Eles só ouvem, vêem e lêem o que o governo deixa. Tanto que nenhum cidadão pode
simplesmente cruzar a fronteira com outro país, sem o risco de ser alvejado.
- O capitalismo, já lhes disse, nasceu falido
por não conter limites aos seus instintos suicidas. Mas o comunismo, como
“sistema político”, leva esse suicídio a cabo. Sua mãe tinha arranca-rabos
épicos com o padrasto, mas quando eles conseguiam sentar para conversar... era
uma coisa linda de se ver! (...) Essas críticas que estamos
fazendo aqui, ao nosso sistema, em uma ditadura poderia dar fuzilamento. Não se
encantem com o discurso de justiça social, igualitarismo, et cétera. É tão
utópico que eles nunca conseguiram de verdade colocar em prática. Qualquer um que
estude psicologia seriamente sabe que não dá para fazer isso, simplesmente
porque as necessidades de cada um são só suas. Dá para ser justo e amparar quem
não conseguiu se erguer; algo em que infelizmente estamos falhando, mais do que
isso é discurso para enganar a fé de gente revoltada e bem intencionada.
Mais do que um cara admirável, Richard é
quase um guru para os seis. Ele lhes mostra o tempo todo que o mundo não lhes
pertence, que são apenas sócios com a mesma participação acionária que todos os
outros têm. Assim, com debates e reflexões, se passa a semana de preparação.

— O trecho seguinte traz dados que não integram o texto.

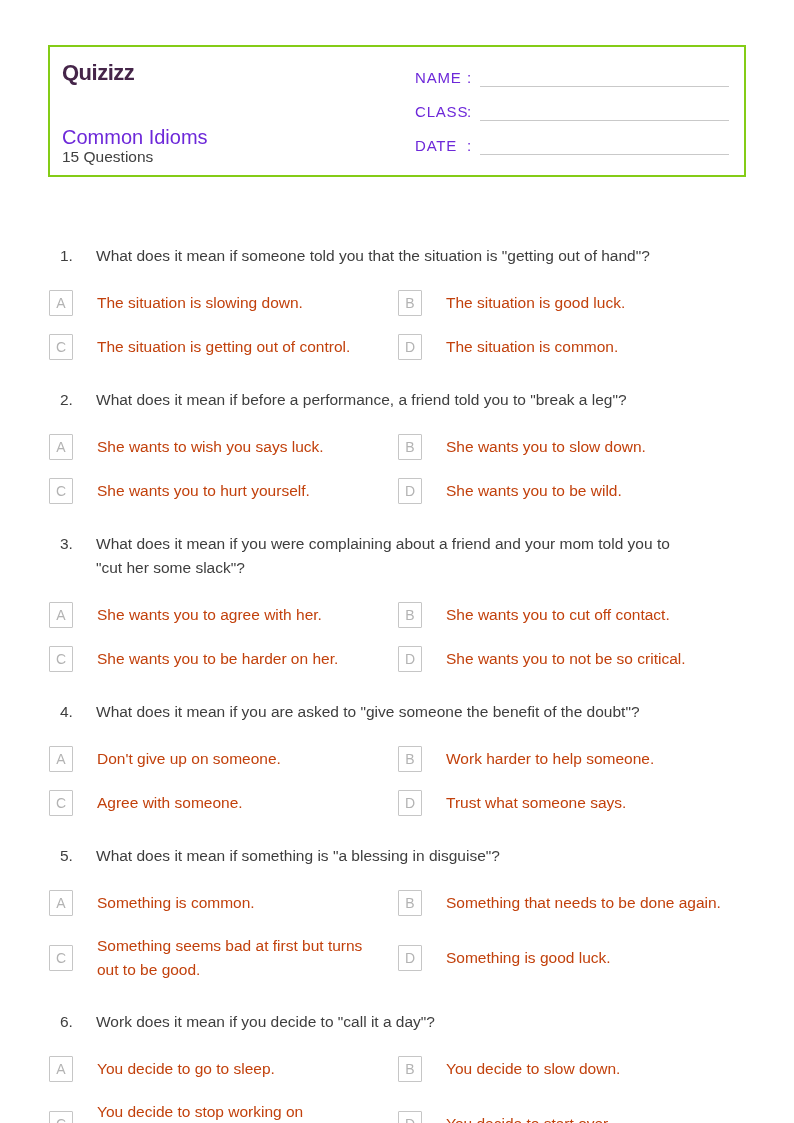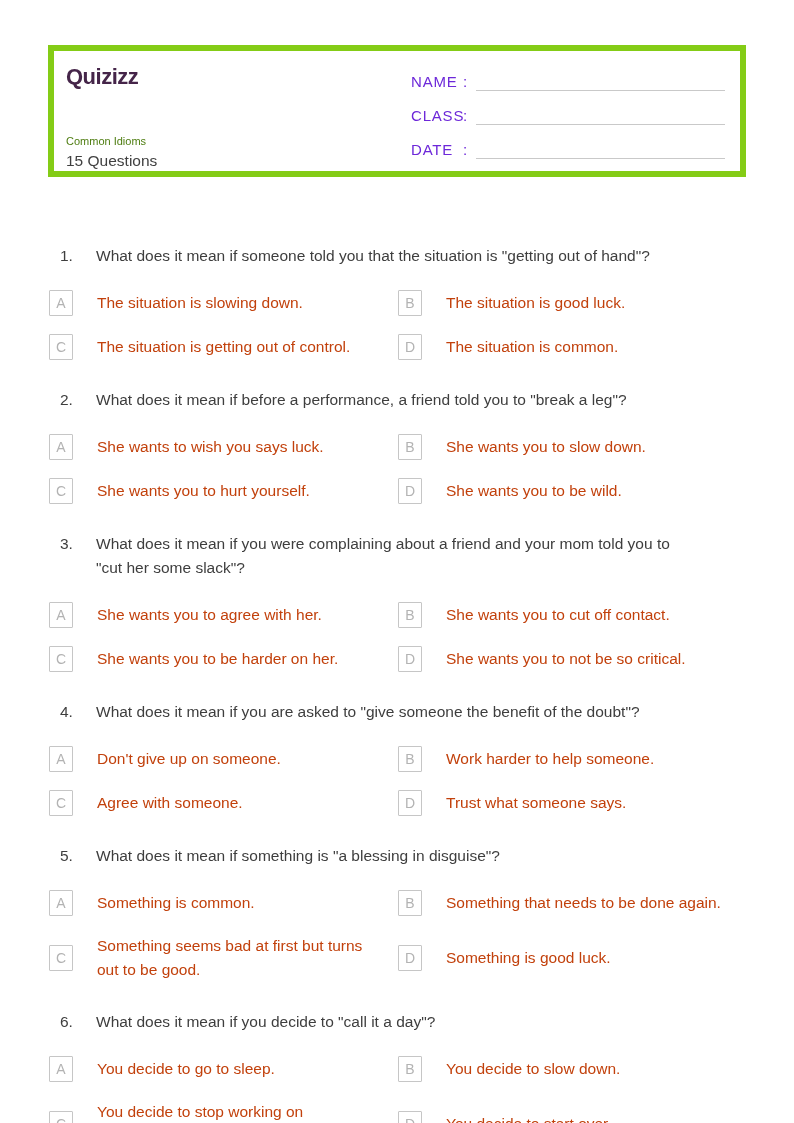--- a/index.html
+++ b/index.html
@@ -15,7 +15,7 @@
   .header-card {
     position: absolute; left: 48px; top: 45px;
     width: 698px; height: 132px;
-    border: 6px solid #84cc16;
+    border: 2px solid #84cc16;
     display: flex; justify-content: space-between;
     background: #fff;
   }

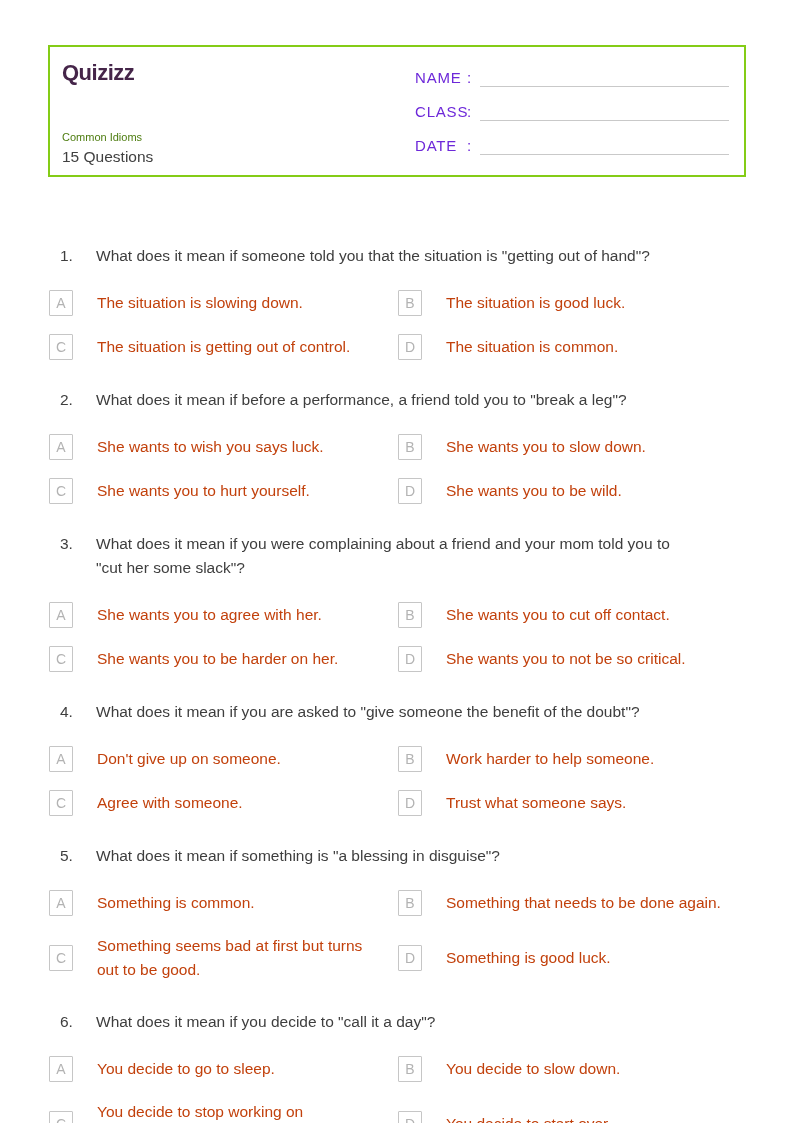--- a/index.html
+++ b/index.html
@@ -28,7 +28,7 @@
     color: #452549; line-height: 24px;
   }
   .title-block { margin-top: auto; }
-  .quiz-title { font-size: 11px; line-height: 20px; color: #4d7c0f; margin-top: 42px; }
+  .quiz-title { font-size: 20px; line-height: 20px; color: #6d28d9; margin-top: 42px; }
   .quiz-subtitle { font-size: 15.5px; line-height: 20px; color: #404040; }
 
   .header-right {

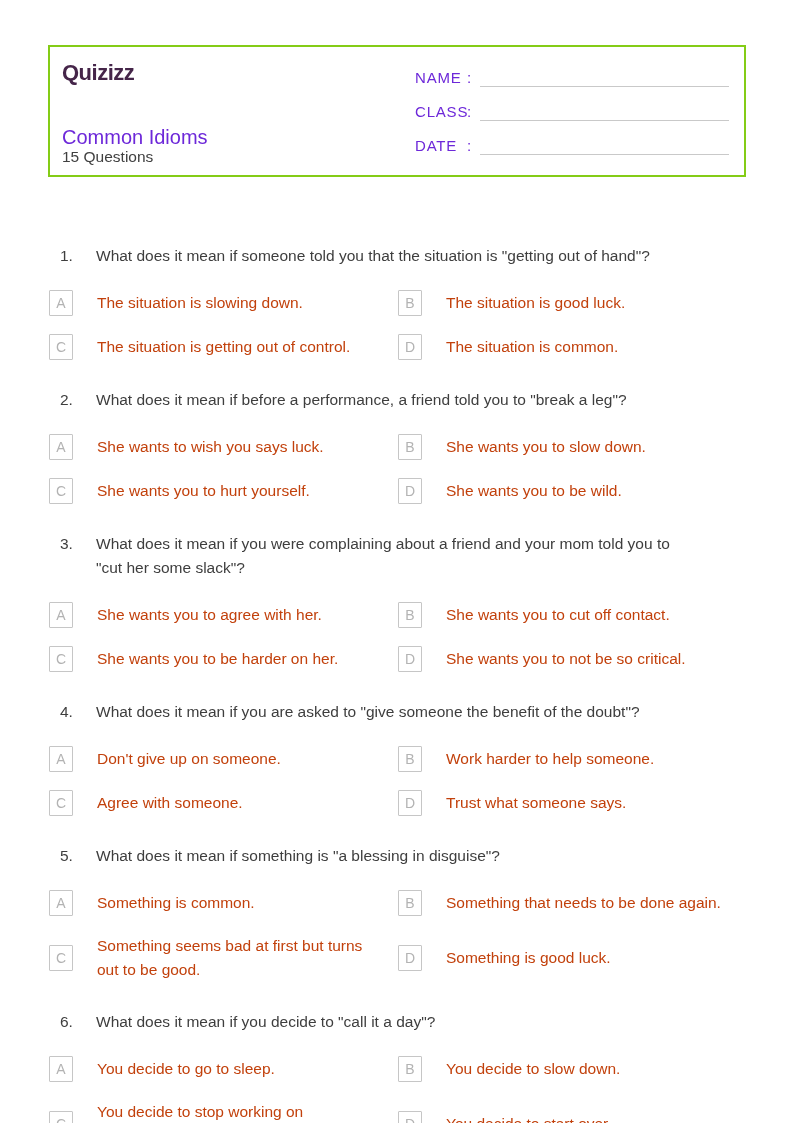--- a/index.html
+++ b/index.html
@@ -254,7 +254,7 @@
   <div class="question">
     <div class="q-row">
       <div class="q-num">6.</div>
-      <div class="q-text">What does it mean if you decide to "call it a day"?</div>
+      <div class="q-text">Work does it mean if you decide to "call it a day"?</div>
     </div>
     <div class="options-grid">
   <div class="option col-left">

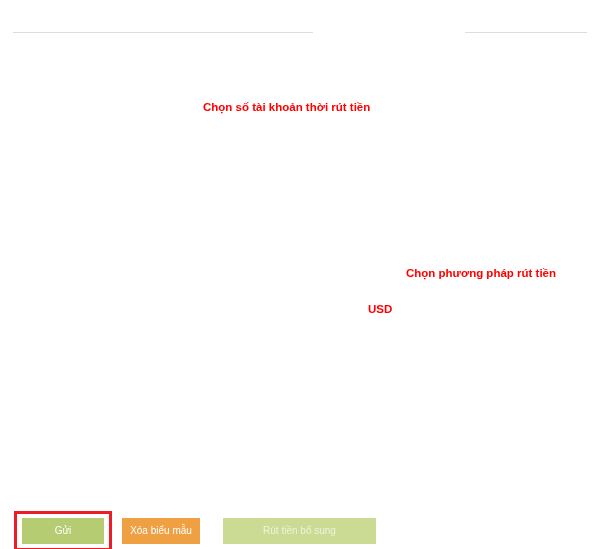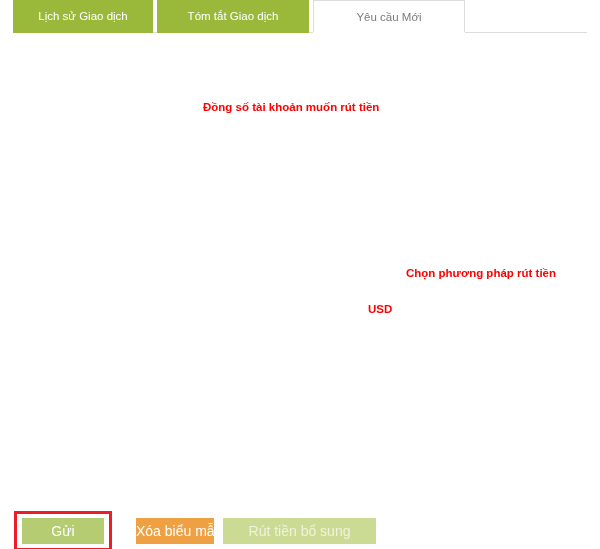--- a/index.html
+++ b/index.html
@@ -264,11 +264,6 @@
   <div class="watermark"><span class="wm-mark">⁙⁞</span><span>SanForex.co</span></div>
 
   <div class="tab-underline"></div>
-  <div class="tabbar">
-    <div class="tab tab-green tab1">Lịch sử Giao dịch</div>
-    <div class="tab tab-green tab2">Tóm tắt Giao dịch</div>
-    <div class="tab tab3">Yêu cầu Mới</div>
-  </div>
   <div class="tab-underline-cut"></div>
 
   <div class="panel"></div>

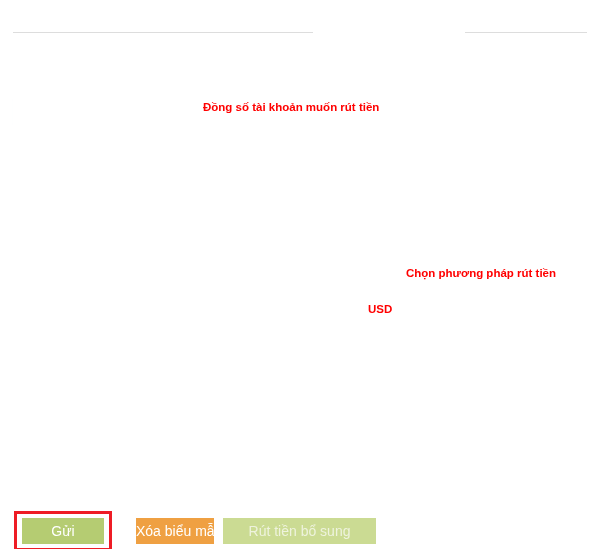--- a/index.html
+++ b/index.html
@@ -279,7 +279,7 @@
 
   <div class="info-icon">i</div>
 
-  <div class="annot" style="left:203px; top:101px;">Đồng số tài khoản muốn rút tiền</div>
+  <div class="annot" style="left:203px; top:101px;">Chọn số tài khoản thời rút tiền</div>
 
   <div class="field-label" style="left:20px;  top:136px;">Số dư</div>
   <div class="field-label" style="left:120px; top:136px;">Số dư tức thời</div>

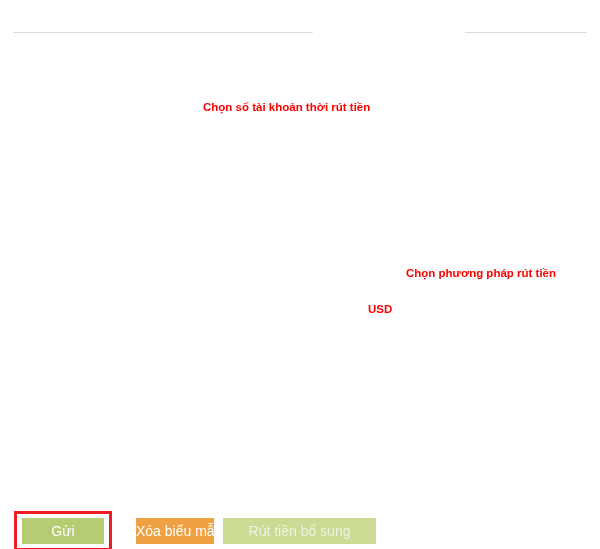--- a/index.html
+++ b/index.html
@@ -226,7 +226,7 @@
     height: 26px;
     line-height: 26px;
     text-align: center;
-    font-size: 14px;
+    font-size: 10px;
     color: #ffffff;
     white-space: nowrap;
     z-index: 3;

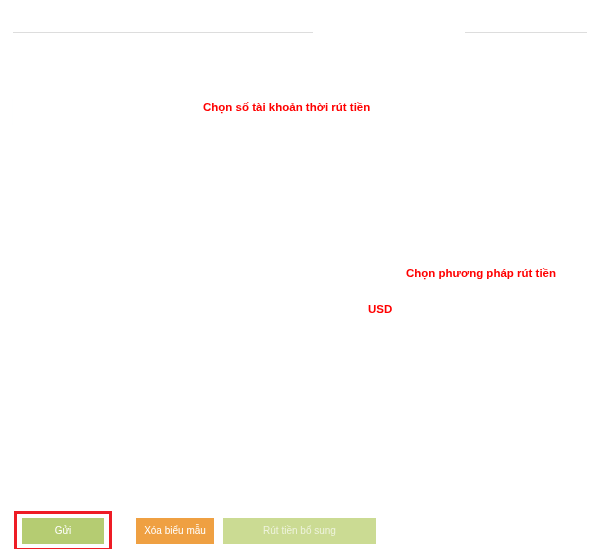--- a/index.html
+++ b/index.html
@@ -244,7 +244,7 @@
     z-index: 4;
   }
   .btn-clear {
-    left: 136px; top: 518px;
+    left: 122px; top: 518px;
     width: 78px;
     background: #efa042;
   }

Fazem questão de honrar a placa que ostentam no portão, com a frase dita por
David: Não posso impedir as pessoas de serem idiotas, mas posso fazer com que
hesitem em colocar sua idiotice em prática.
No sábado os seis têm
uma folga, podem descansar, vadiar, enfiar cordão em arroto, o que quiserem. No
domingo, pela manhã, pegam a estrada para New York. Mesmo de folga, todo mundo
acaba refletindo sobre a semana philosophica. Inclusive Richard. Como bom
professor, ele aprende com seus alunos, talvez mais do que eles consigo. No
momento estão todos na praça do trem morto, fazendo um piquenique regado a suco
de frutas e muitos pães de queijo, feitos pela pianista do Dead Train.